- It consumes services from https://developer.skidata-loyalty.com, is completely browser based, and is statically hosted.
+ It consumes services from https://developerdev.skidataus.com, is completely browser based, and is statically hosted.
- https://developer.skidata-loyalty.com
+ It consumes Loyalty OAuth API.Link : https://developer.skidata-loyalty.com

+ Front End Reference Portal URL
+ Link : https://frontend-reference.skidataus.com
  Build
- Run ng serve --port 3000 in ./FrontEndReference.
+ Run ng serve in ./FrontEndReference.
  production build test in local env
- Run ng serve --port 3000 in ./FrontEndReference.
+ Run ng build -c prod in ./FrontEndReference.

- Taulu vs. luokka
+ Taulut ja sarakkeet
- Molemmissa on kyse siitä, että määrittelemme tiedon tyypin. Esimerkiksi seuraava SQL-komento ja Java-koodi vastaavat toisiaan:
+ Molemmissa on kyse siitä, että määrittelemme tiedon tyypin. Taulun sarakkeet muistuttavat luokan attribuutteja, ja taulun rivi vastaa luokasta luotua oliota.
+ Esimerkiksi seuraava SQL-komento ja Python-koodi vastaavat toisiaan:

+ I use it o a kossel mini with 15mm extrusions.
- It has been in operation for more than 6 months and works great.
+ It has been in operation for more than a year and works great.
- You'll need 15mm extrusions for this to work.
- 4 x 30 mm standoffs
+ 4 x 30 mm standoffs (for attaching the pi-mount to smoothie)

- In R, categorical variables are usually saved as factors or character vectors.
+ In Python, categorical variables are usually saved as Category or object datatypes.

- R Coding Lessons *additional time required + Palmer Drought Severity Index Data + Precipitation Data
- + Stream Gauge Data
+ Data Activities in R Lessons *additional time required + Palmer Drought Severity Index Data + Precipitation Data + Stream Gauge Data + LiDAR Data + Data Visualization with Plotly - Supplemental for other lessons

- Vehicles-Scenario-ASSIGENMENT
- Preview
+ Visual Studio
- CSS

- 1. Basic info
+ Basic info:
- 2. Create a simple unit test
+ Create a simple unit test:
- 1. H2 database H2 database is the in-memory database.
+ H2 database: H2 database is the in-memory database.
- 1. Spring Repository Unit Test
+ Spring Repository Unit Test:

---*---

▸ **WHAT TO PRODUCE**: Restate all of the material above exactly as written.

▸ **EXERCISE RESULT**:
- It consumes services from https://developer.skidata-loyalty.com, is completely browser based, and is statically hosted.
+ It consumes services from https://developerdev.skidataus.com, is completely browser based, and is statically hosted.
- https://developer.skidata-loyalty.com
+ It consumes Loyalty OAuth API.Link : https://developer.skidata-loyalty.com

+ Front End Reference Portal URL
+ Link : https://frontend-reference.skidataus.com
  Build
- Run ng serve --port 3000 in ./FrontEndReference.
+ Run ng serve in ./FrontEndReference.
  production build test in local env
- Run ng serve --port 3000 in ./FrontEndReference.
+ Run ng build -c prod in ./FrontEndReference.

- Taulu vs. luokka
+ Taulut ja sarakkeet
- Molemmissa on kyse siitä, että määrittelemme tiedon tyypin. Esimerkiksi seuraava SQL-komento ja Java-koodi vastaavat toisiaan:
+ Molemmissa on kyse siitä, että määrittelemme tiedon tyypin. Taulun sarakkeet muistuttavat luokan attribuutteja, ja taulun rivi vastaa luokasta luotua oliota.
+ Esimerkiksi seuraava SQL-komento ja Python-koodi vastaavat toisiaan:

+ I use it o a kossel mini with 15mm extrusions.
- It has been in operation for more than 6 months and works great.
+ It has been in operation for more than a year and works great.
- You'll need 15mm extrusions for this to work.
- 4 x 30 mm standoffs
+ 4 x 30 mm standoffs (for attaching the pi-mount to smoothie)

- In R, categorical variables are usually saved as factors or character vectors.
+ In Python, categorical variables are usually saved as Category or object datatypes.

- R Coding Lessons *additional time required + Palmer Drought Severity Index Data + Precipitation Data
- + Stream Gauge Data
+ Data Activities in R Lessons *additional time required + Palmer Drought Severity Index Data + Precipitation Data + Stream Gauge Data + LiDAR Data + Data Visualization with Plotly - Supplemental for other lessons

- Vehicles-Scenario-ASSIGENMENT
- Preview
+ Visual Studio
- CSS

- 1. Basic info
+ Basic info:
- 2. Create a simple unit test
+ Create a simple unit test:
- 1. H2 database H2 database is the in-memory database.
+ H2 database: H2 database is the in-memory database.
- 1. Spring Repository Unit Test
+ Spring Repository Unit Test:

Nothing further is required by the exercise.